-- What is expected --
Look below for the line holding "[70,1049,983,1207] 11:28Prima reacție" and the line holding "[70,1661,922,1819] 10:12Viorel Cataramă". Transcribe exactly those lines and all lines between them, nothing more.

-- Raw data --
§ §

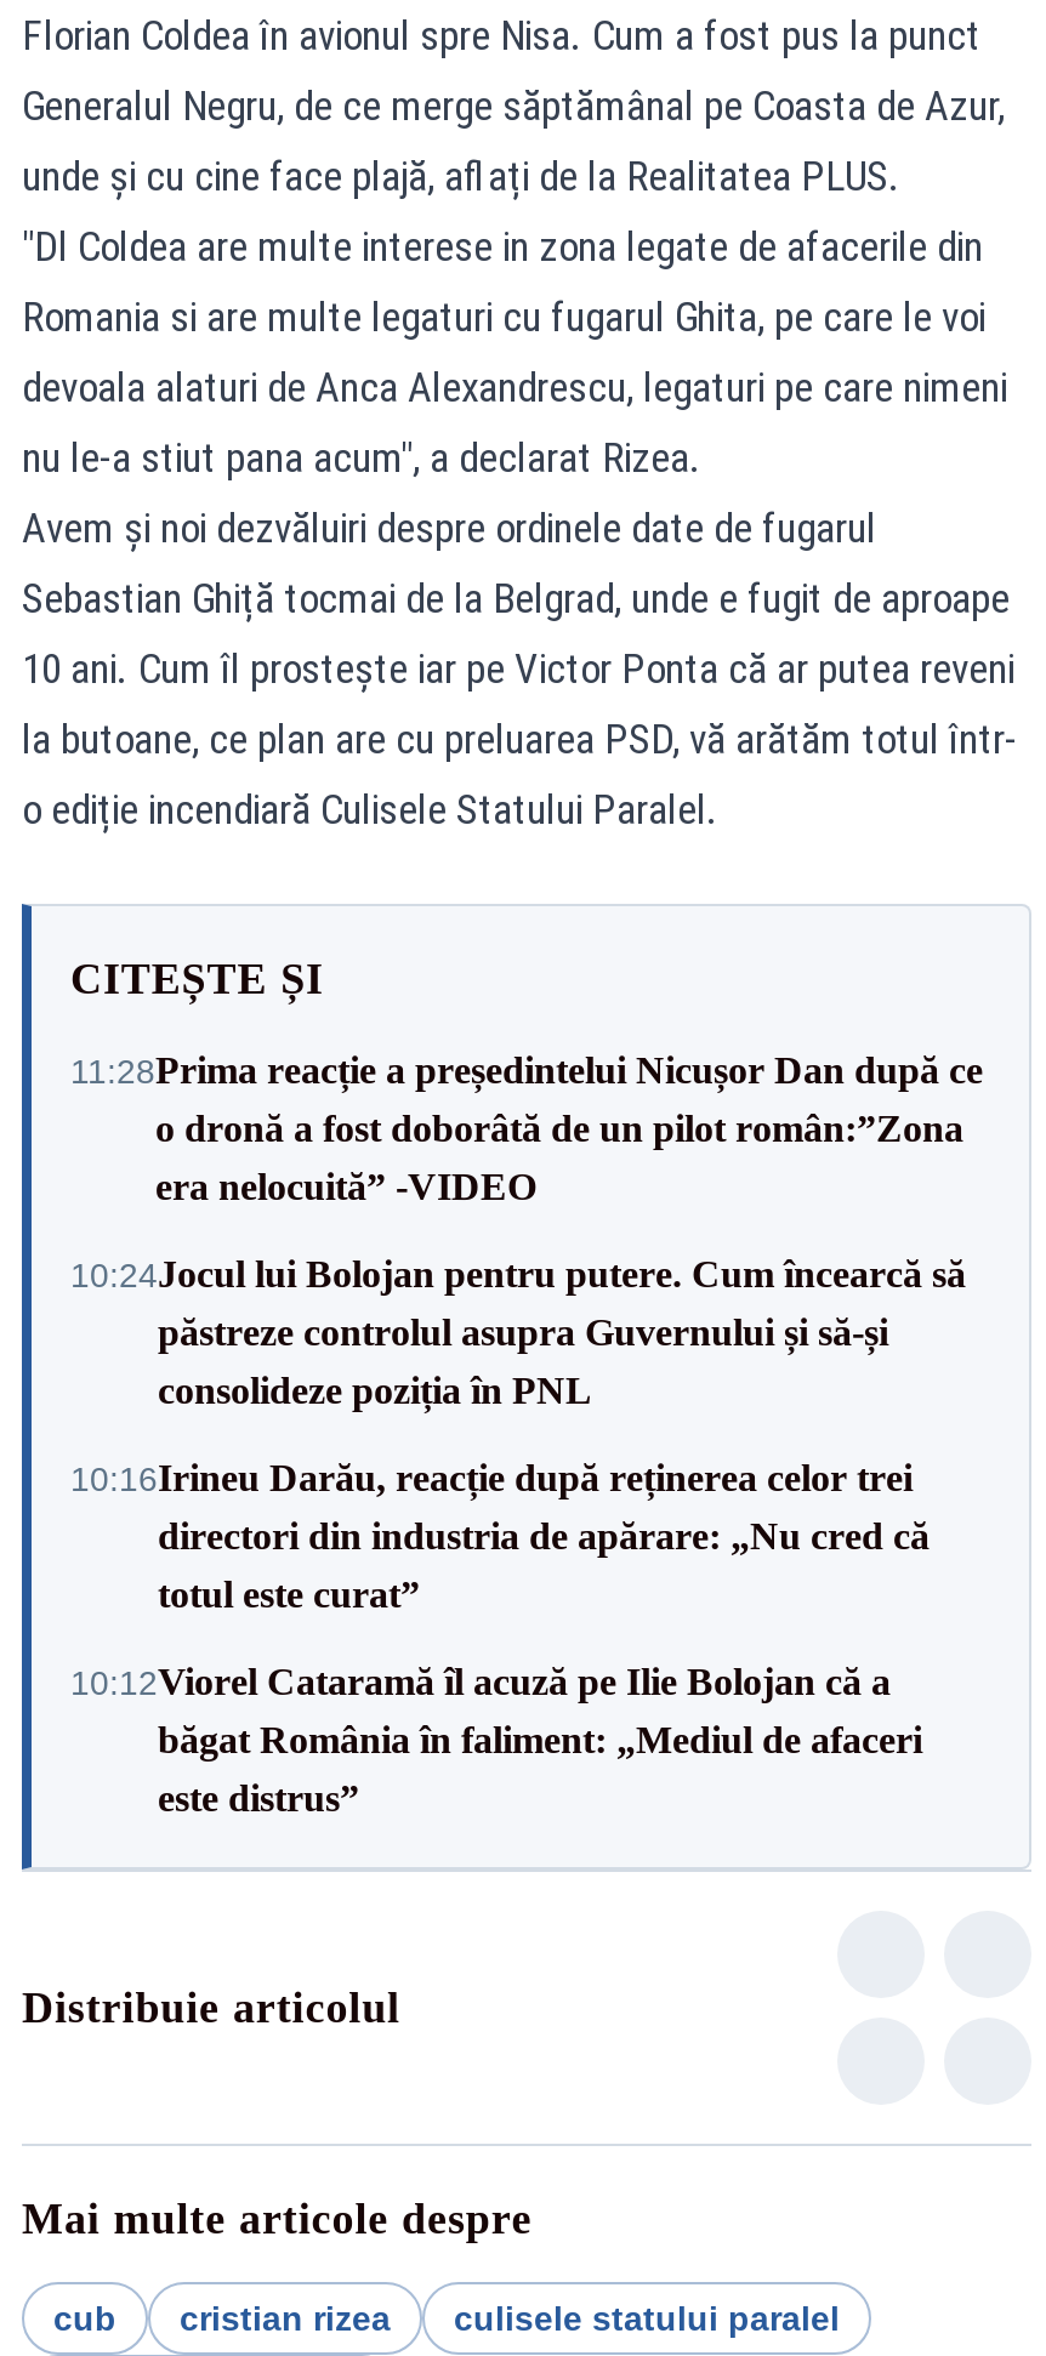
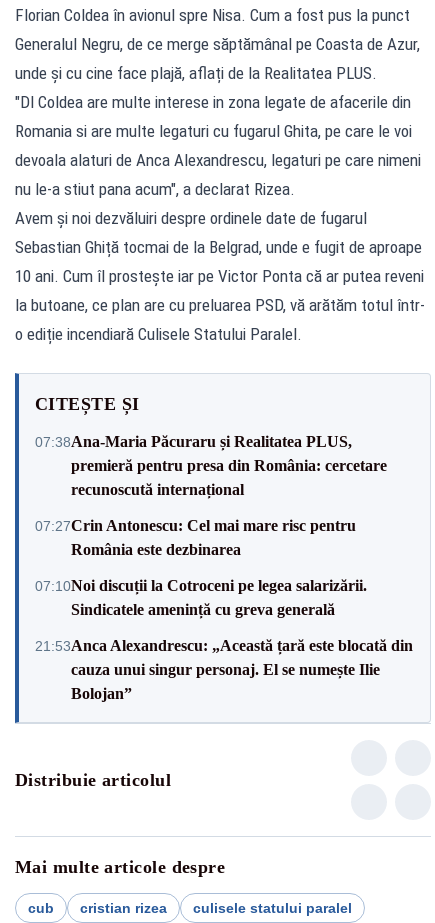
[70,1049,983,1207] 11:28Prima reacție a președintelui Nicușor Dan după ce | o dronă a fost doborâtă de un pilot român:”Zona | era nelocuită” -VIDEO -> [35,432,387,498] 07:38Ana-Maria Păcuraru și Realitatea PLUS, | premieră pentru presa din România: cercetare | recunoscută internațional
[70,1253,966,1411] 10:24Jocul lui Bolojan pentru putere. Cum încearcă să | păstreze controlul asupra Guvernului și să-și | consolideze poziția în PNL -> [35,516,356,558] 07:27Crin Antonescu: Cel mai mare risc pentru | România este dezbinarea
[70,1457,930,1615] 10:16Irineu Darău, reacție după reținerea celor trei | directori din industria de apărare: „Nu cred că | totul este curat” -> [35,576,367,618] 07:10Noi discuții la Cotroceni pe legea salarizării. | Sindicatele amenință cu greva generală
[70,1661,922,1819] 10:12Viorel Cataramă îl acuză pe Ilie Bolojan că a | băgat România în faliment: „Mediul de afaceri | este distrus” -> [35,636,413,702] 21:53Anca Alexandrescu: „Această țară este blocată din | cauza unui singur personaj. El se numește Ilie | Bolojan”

§ §

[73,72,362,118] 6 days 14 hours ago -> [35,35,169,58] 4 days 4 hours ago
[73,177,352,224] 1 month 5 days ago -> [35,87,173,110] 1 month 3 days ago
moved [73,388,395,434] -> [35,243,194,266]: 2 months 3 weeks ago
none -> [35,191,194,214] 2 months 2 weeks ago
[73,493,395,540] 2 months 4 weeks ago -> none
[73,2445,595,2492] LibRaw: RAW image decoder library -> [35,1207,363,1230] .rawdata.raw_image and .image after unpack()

§ §

-- Solution for this task --
[70,1049,983,1207] 11:28Prima reacție a președintelui Nicușor Dan după ce | o dronă a fost doborâtă de un pilot român:”Zona | era nelocuită” -VIDEO -> [35,432,387,498] 07:38Ana-Maria Păcuraru și Realitatea PLUS, | premieră pentru presa din România: cercetare | recunoscută internațional
[70,1253,966,1411] 10:24Jocul lui Bolojan pentru putere. Cum încearcă să | păstreze controlul asupra Guvernului și să-și | consolideze poziția în PNL -> [35,516,356,558] 07:27Crin Antonescu: Cel mai mare risc pentru | România este dezbinarea
[70,1457,930,1615] 10:16Irineu Darău, reacție după reținerea celor trei | directori din industria de apărare: „Nu cred că | totul este curat” -> [35,576,367,618] 07:10Noi discuții la Cotroceni pe legea salarizării. | Sindicatele amenință cu greva generală
[70,1661,922,1819] 10:12Viorel Cataramă îl acuză pe Ilie Bolojan că a | băgat România în faliment: „Mediul de afaceri | este distrus” -> [35,636,413,702] 21:53Anca Alexandrescu: „Această țară este blocată din | cauza unui singur personaj. El se numește Ilie | Bolojan”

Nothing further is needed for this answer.